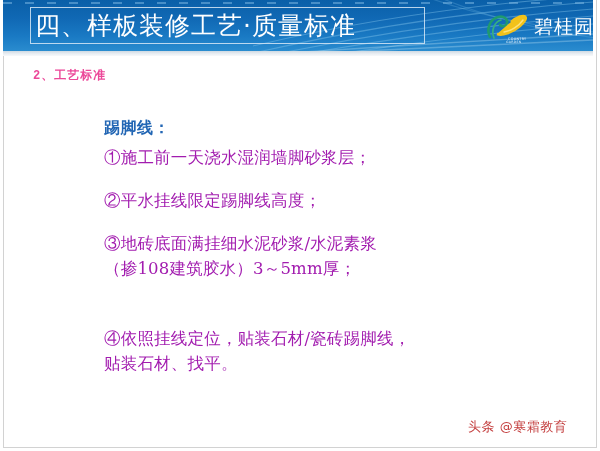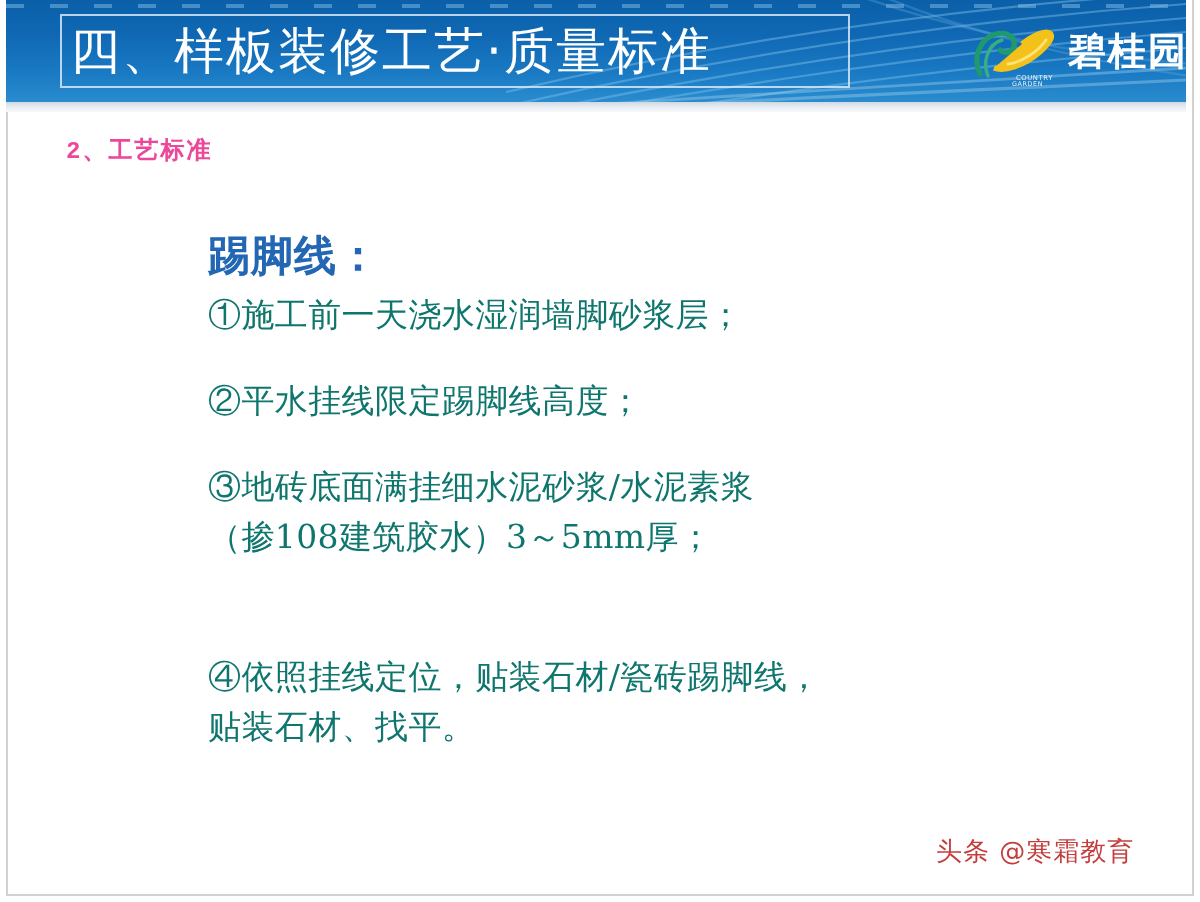--- a/index.html
+++ b/index.html
@@ -116,7 +116,7 @@
     font-family: "DejaVu Sans", sans-serif;
     font-size: 19px;
     line-height: 28px;
-    font-weight: bold;
+    font-weight: normal;
     color: #ffffff;
     letter-spacing: 1px;
     white-space: nowrap;

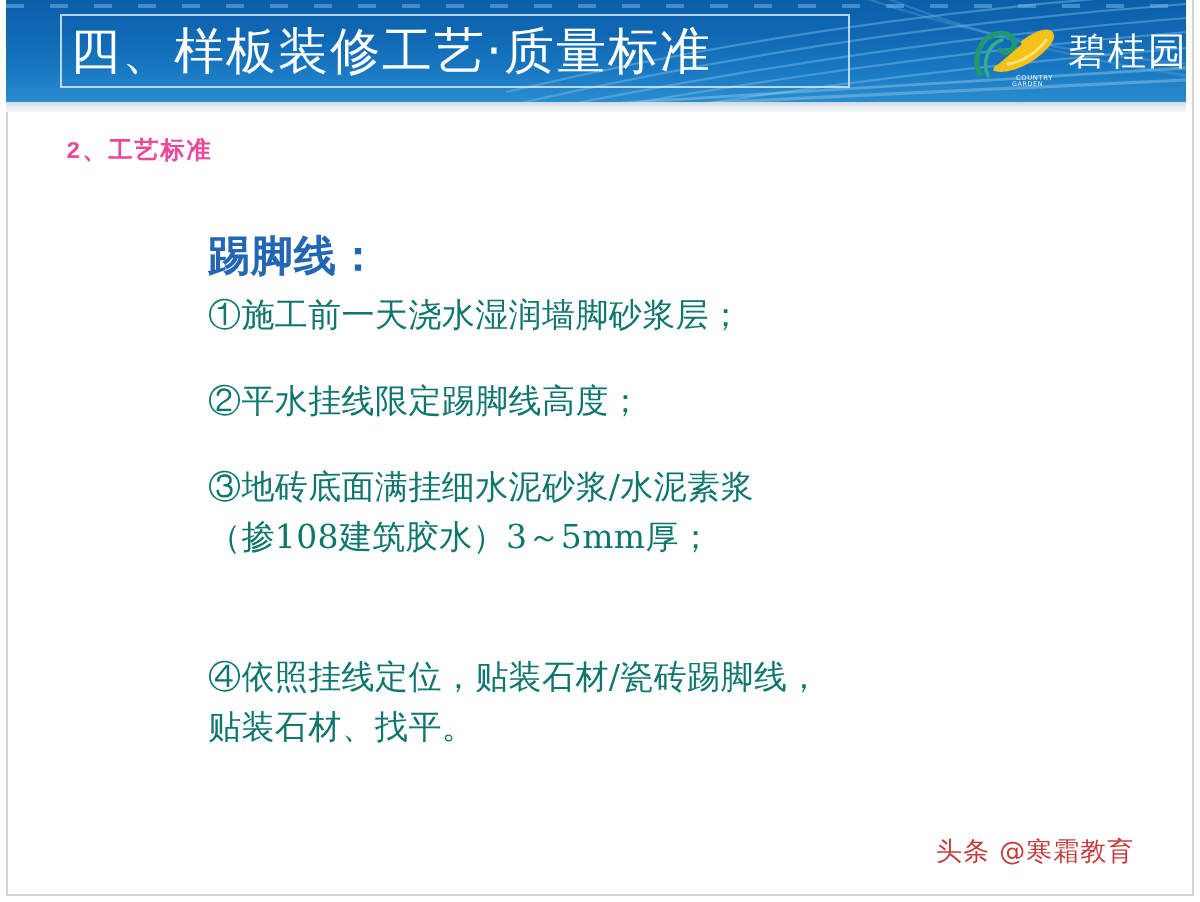--- a/index.html
+++ b/index.html
@@ -144,7 +144,7 @@
   }
   .sub-heading {
     font-family: "DejaVu Serif", serif;
-    font-size: 21px;
+    font-size: 16px;
     line-height: 22px;
     font-weight: bold;
     color: #2266b4;

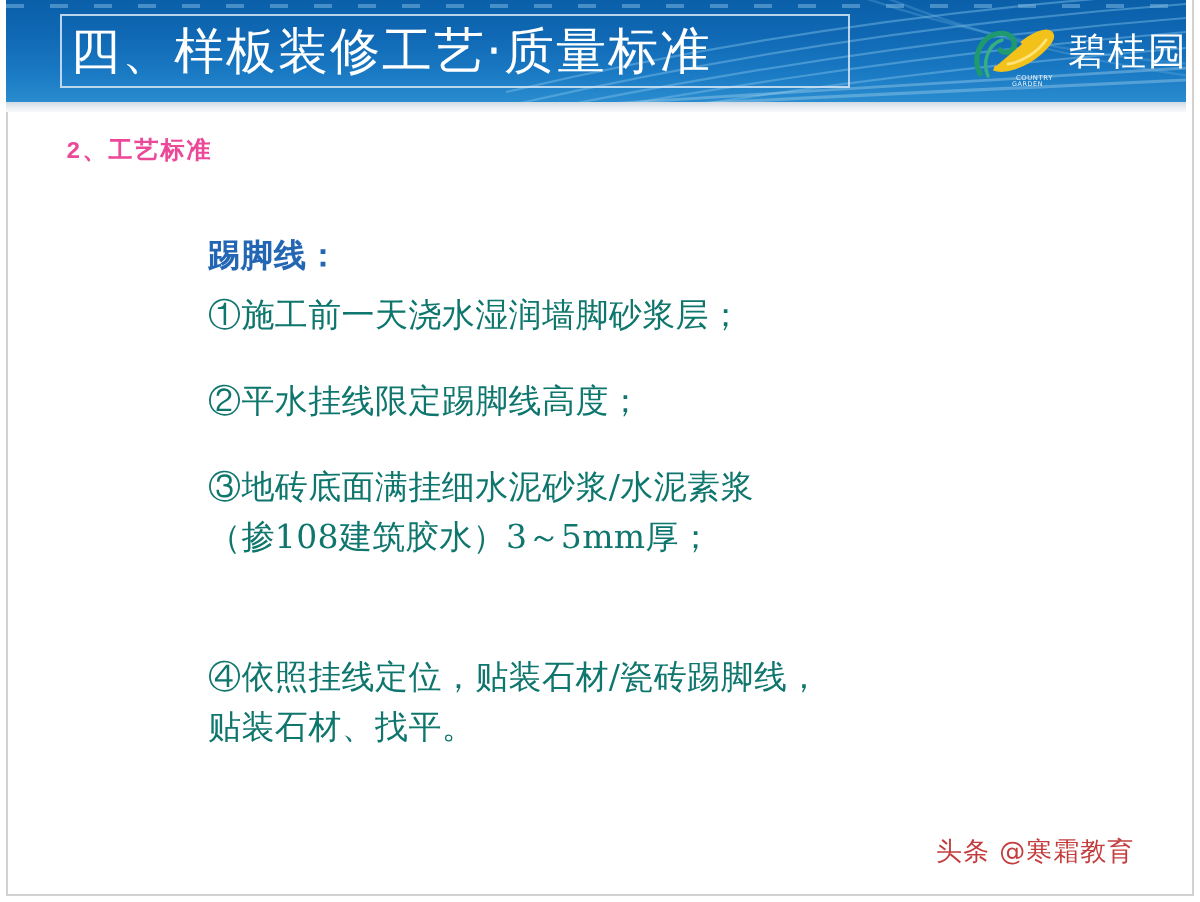--- a/index.html
+++ b/index.html
@@ -156,7 +156,7 @@
     font-family: "DejaVu Serif", serif;
     font-size: 16.5px;
     line-height: 25px;
-    color: #0f766e;
+    color: #a21caf;
     margin-bottom: 18px;
     letter-spacing: 0.2px;
   }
********************
Repeat exactly, and only, the entries from the line with "letter-spacing: 1px;" through the line with "color: #2266b4;". Pictures are skipped.

     letter-spacing: 1px;
     white-space: nowrap;

--- a/index.html
+++ b/index.html
@@ -144,7 +144,7 @@
   }
   .sub-heading {
     font-family: "DejaVu Serif", serif;
-    font-size: 21px;
+    font-size: 16px;
     line-height: 22px;
     font-weight: bold;
     color: #2266b4;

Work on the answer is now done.